» **Aim of the exercise**:
Begin at the line with "tax: 5329.31 -> 5183.19" and write out every line after it, exactly, through the last line below, adding nothing.

» **Records shown**:
════════════════
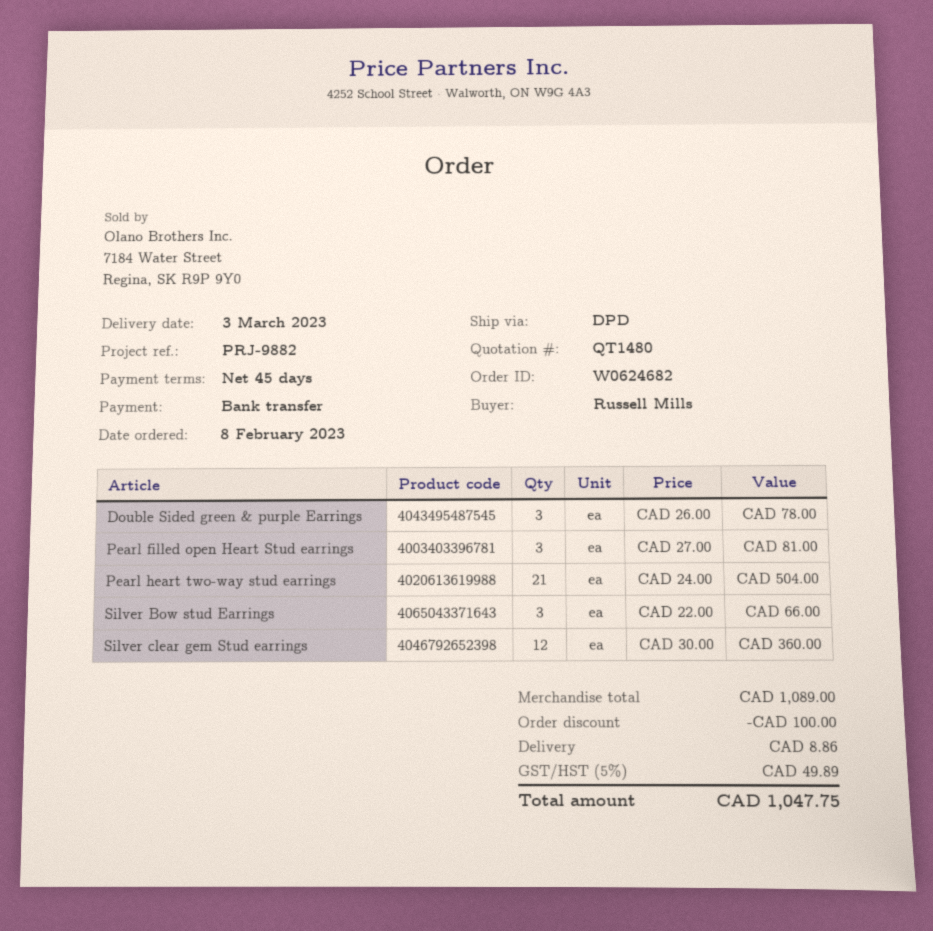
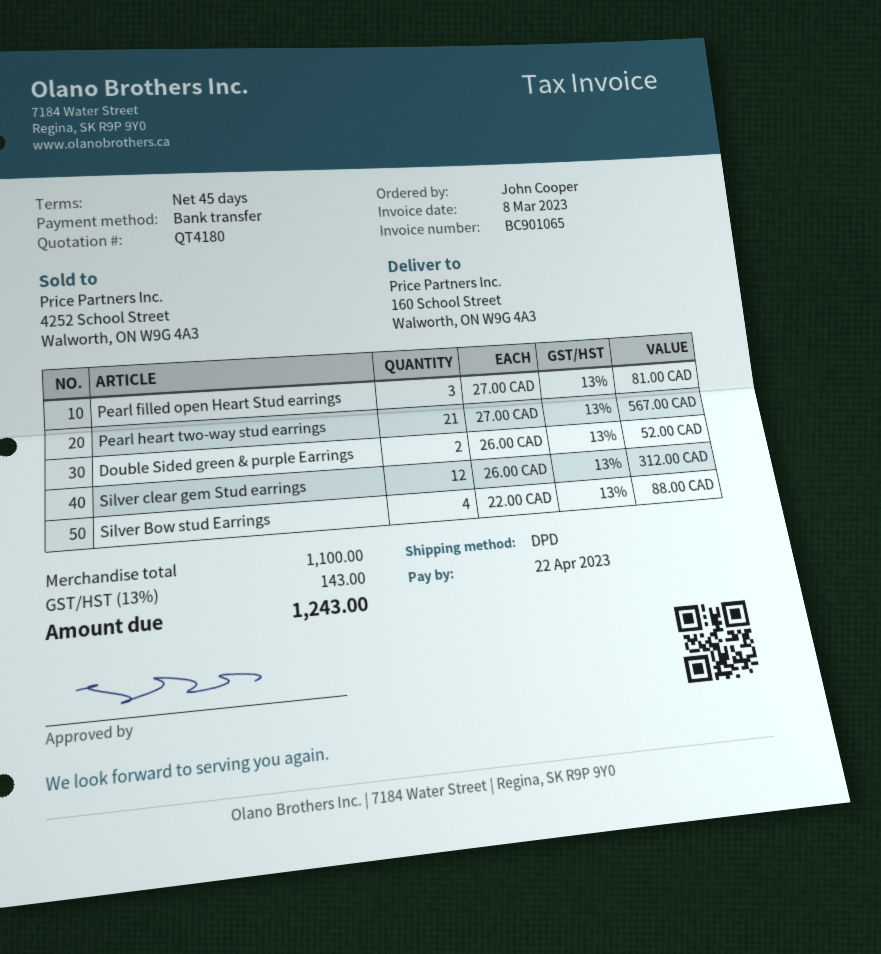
quote number: QT1480 -> QT4180
ordered by: Russell Mills -> John Cooper
Double Sided green & purple Earrings: 3 x 26.00 = 78.00 -> 2 x 26.00 = 52.00
Pearl heart two-way stud earrings: 21 x 24.00 = 504.00 -> 21 x 27.00 = 567.00
Silver Bow stud Earrings: 3 x 22.00 = 66.00 -> 4 x 22.00 = 88.00
Silver clear gem Stud earrings: 12 x 30.00 = 360.00 -> 12 x 26.00 = 312.00
subtotal: 1089.00 -> 1100.00
discount: 100.00 -> none
shipping: 8.86 -> none
tax: 5% = 49.89 -> 13% = 143.00
total: 1047.75 -> 1243.00

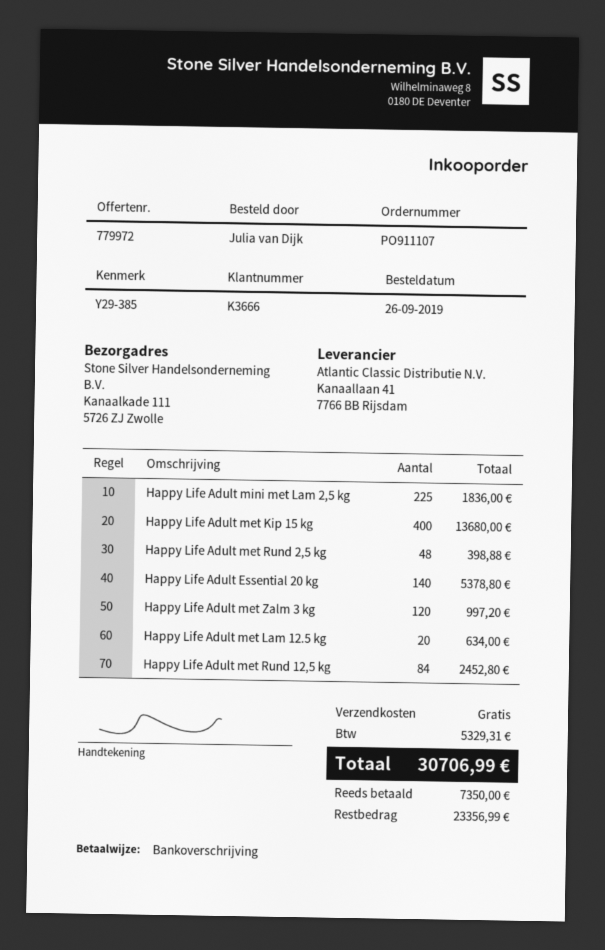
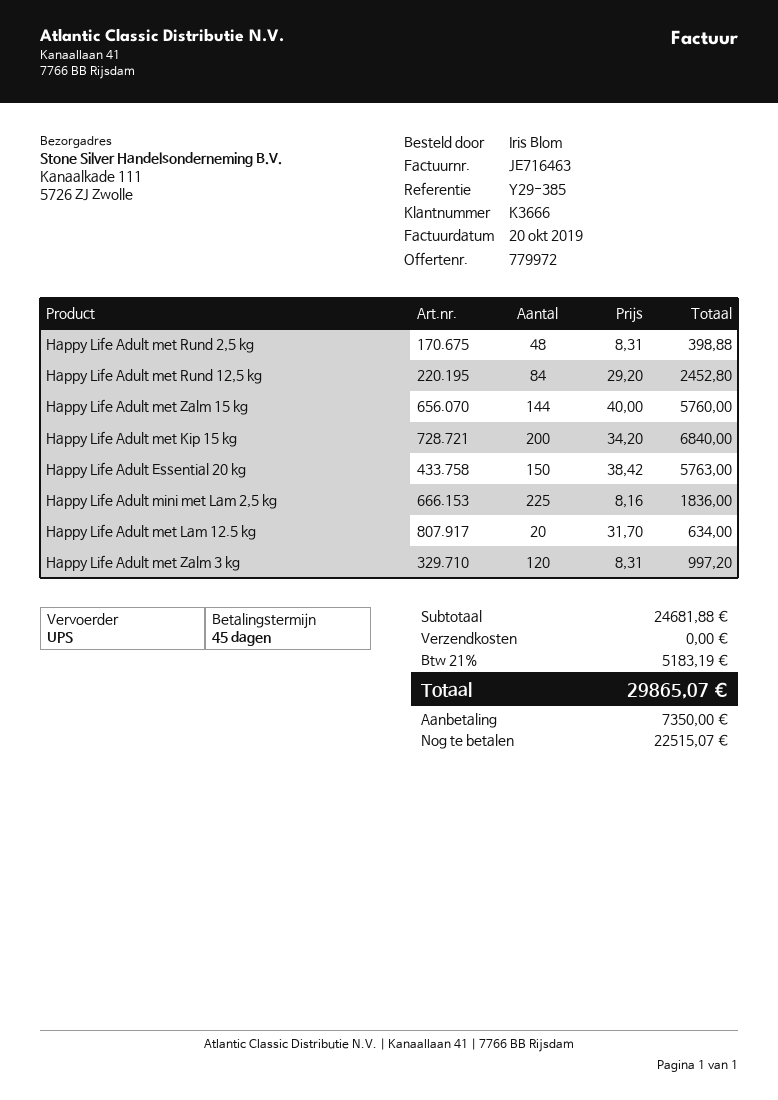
ordered by: Julia van Dijk -> Iris Blom
Happy Life Adult met Kip 15 kg: 400 for 13680.00 -> 200 for 6840.00
Happy Life Adult Essential 20 kg: 140 for 5378.80 -> 150 for 5763.00
Happy Life Adult met Zalm 15 kg: none -> 144 for 5760.00
tax: 5329.31 -> 5183.19
total: 30706.99 -> 29865.07
balance: 23356.99 -> 22515.07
════════════════
» **Expected answer**:
tax: 5329.31 -> 5183.19
total: 30706.99 -> 29865.07
balance: 23356.99 -> 22515.07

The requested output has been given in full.